On May 11, the House Committee on Oversight and Accountability Subcommittee on Health Care and Financial Services held its second legislative hearing entitled, “FDA Oversight Part II: Responsibility for the Infant Formula Shortage” to hear from Susan T. Mayne, the Director of the Center for Food Safety and Applied Nutrition at the FDA. This follows their March 28 hearing that included Frank Yiannas, the former FDA Deputy Commissioner for Food Policy, and Response, and Peter Lurie, the President & Executive Director of the Center for Science in the Public Interest, as witnesses. (More information on this first hearing can be found in NACCHO’s blog.)

During opening remarks, Chairwoman Lisa McClain (R-MI) emphasized the need to hold FDA leadership accountable for “their failure to prioritize food safety.” She continued by stating that, “the American people paid the FDA 6.7 billion dollars last year and the agency only inspected 3 out of 23 facilities, [now] the FDA is requesting over 10 percent more in next year’s budget, totaling 7.2 billion,” which she expressed concerns about. Chairwoman McClain stated the urgency to know where the funds are going to ensure the safety of all Americans.

Ranking member Katie Porter (D-CA) highlighted bipartisan concerns that an infant formula shortage could happen again, and the need for meaningful action. She also stated her opposition to proposed FDA cuts of 22%, which could make it harder for FDA to regulate the industry, and proposed “no cost” reforms that she hopes will get bipartisan support including having better processes for reporting and tracking contamination. She also stated that she is leading legislation to establish a process for the FDA to be notified when manufacturers critical food products test positive for foodborne pathogens.

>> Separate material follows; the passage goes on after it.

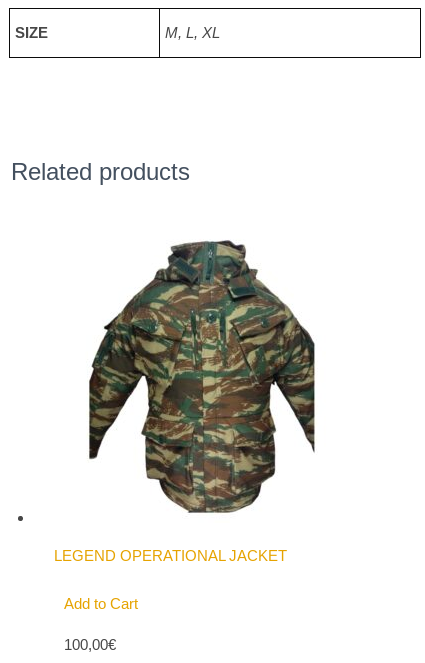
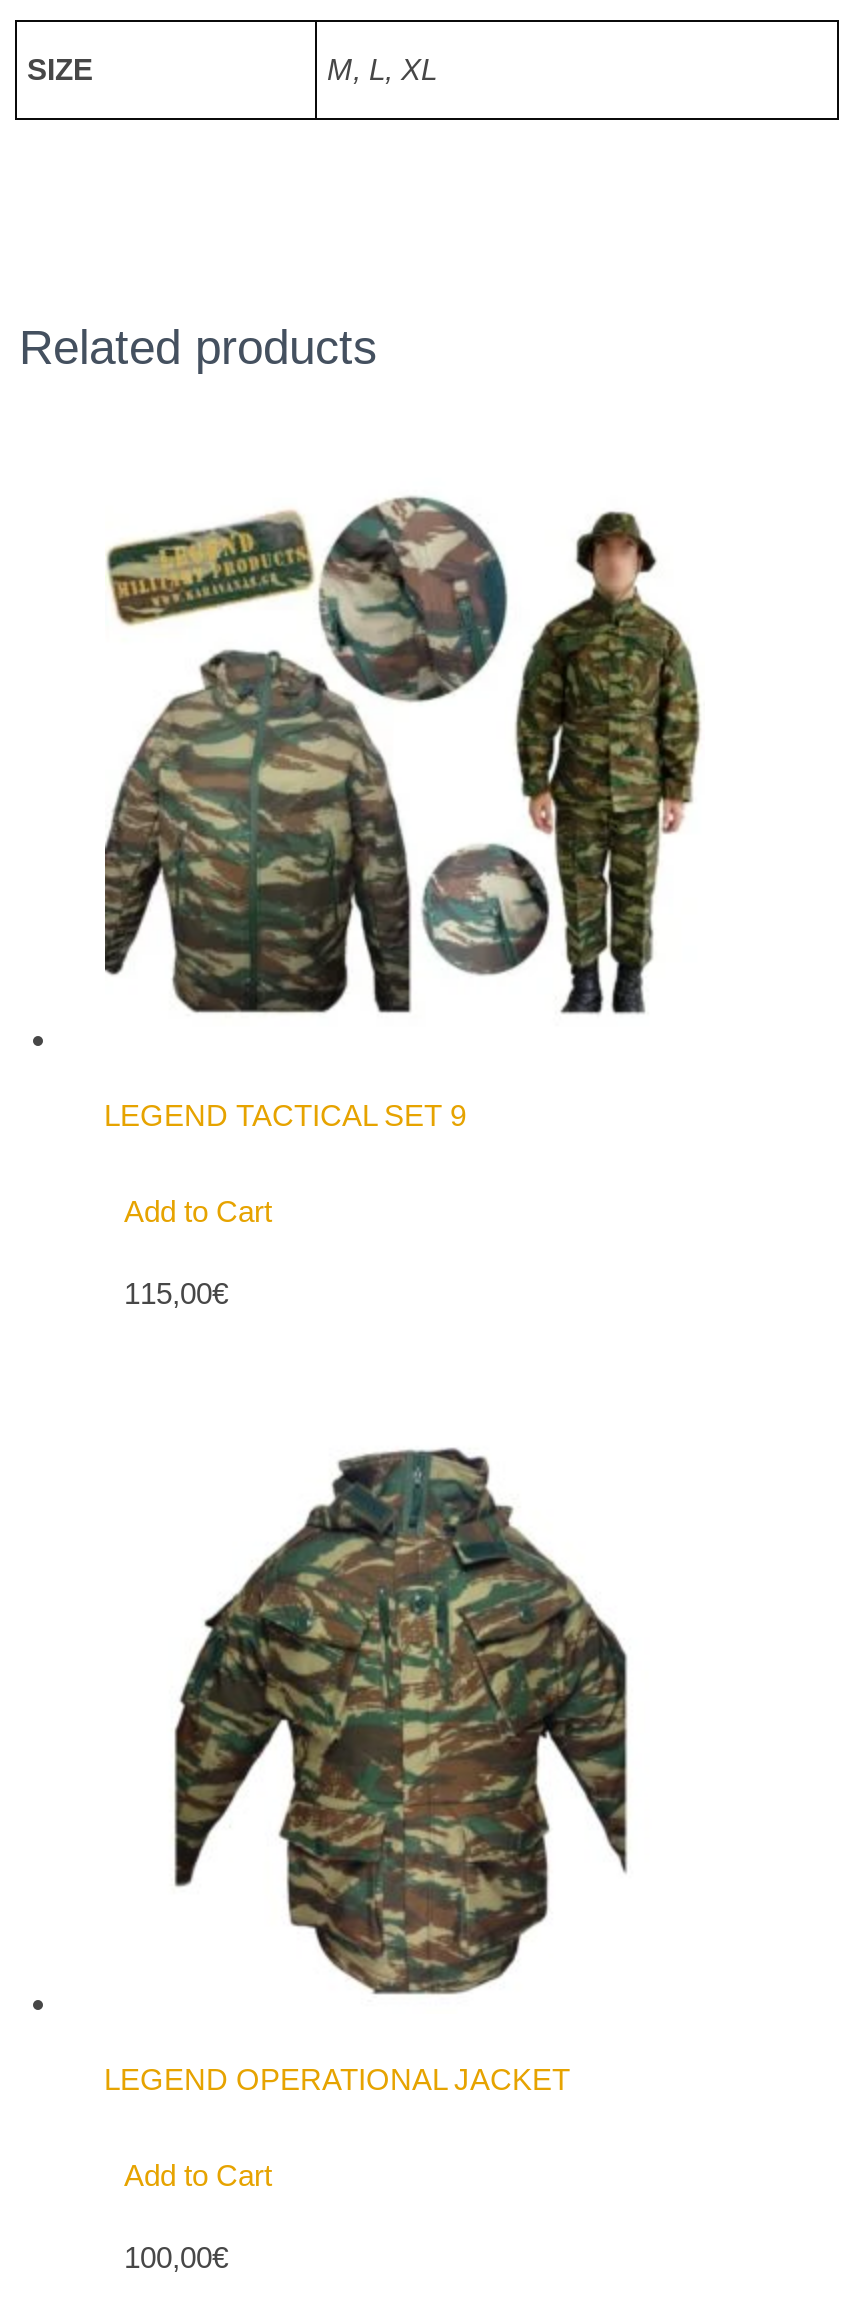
none -> [103,494,701,1016] [image]
none -> [104,1099,466,1311] LEGEND TACTICAL SET 9 | Add to Cart | 115,00€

In her testimony, Dr. Susan T. Mayne, the Director of the Center for Food Safety and Applied Nutrition at the FDA, assured the committee that FDA has applied many lessons learned from this incident. She stated that one of the most important lessons learned is that the agency must do all that it can to ensure that no infant formula facility ever has the level of insanitary conditions that were present at Abbott Sturgis in early 2022. Dr. Mayne emphasized that preventing another shortage in the future will require a continued whole of government approach, increased industry accountability and cooperation, and help from Congress. She continued by sharing FDA’s vision for a modern regulatory approach and the future of infant formula safety.

Dr. Mayne explained that manufacturers are responsible for producing safe products and to comply with FDA’s requirements and to adopt enhanced food safety measures. She also noted that market consolidation contributed to the significant shortages. She agreed that the FDA should be able to address product contamination in or near real-time and expressed that to do this the FDA needs Congress to grant them new authorities including explicit authority to require industries to notify them when formula tests positive for chronobacter, a bacteria that can cause severe illness in infants, even if the product has not left the facility, and the ability to obtain records remotely from all food manufacturers. Dr. Mayne stated that chronobacter infection should be a nationally notifiable disease so local, state, and federal public health partners can reliably collect information on all cases and rapidly link cases to potential sources of contamination. Finally, she highlighted the need for additional investments and updates to their Human Foods Program to meet current and future challenges. During questioning, Dr. Mayne noted that FDA plans to offer solutions to ensure better food safety in infant formula manufacturing and that FDA reporting and decision making needed to be streamlined.

Of note, last year’s Omnibus incorporated some new authorities for the FDA, but set the standard that requires manufacturers only to notify the FDA of any interruption that would likely lead to a meaningful disruption in infant formula supply. Dr. Mayne was also asked to describe what a 22% reduction in FDA’s appropriation would mean, which she said would lead to a loss of 32 percent of their domestic inspections and 22 percent of their foreign inspections

In closing remarks, Summer Lee (D-PA) highlighted the urgency to pass bipartisan legislation to create a process that makes FDA aware of bacterial contaminations in real-time, to be able to appropriately act on the contaminations immediately. She continues by stating that Congress needs to continue to work with the FDA, to enable the agency to do its job and to collect better data on chronobacter. Chairwoman McClain acknowledged that fault cannot be one-sided, but that FDA must first admit their role in the problem before the issue can be fixed.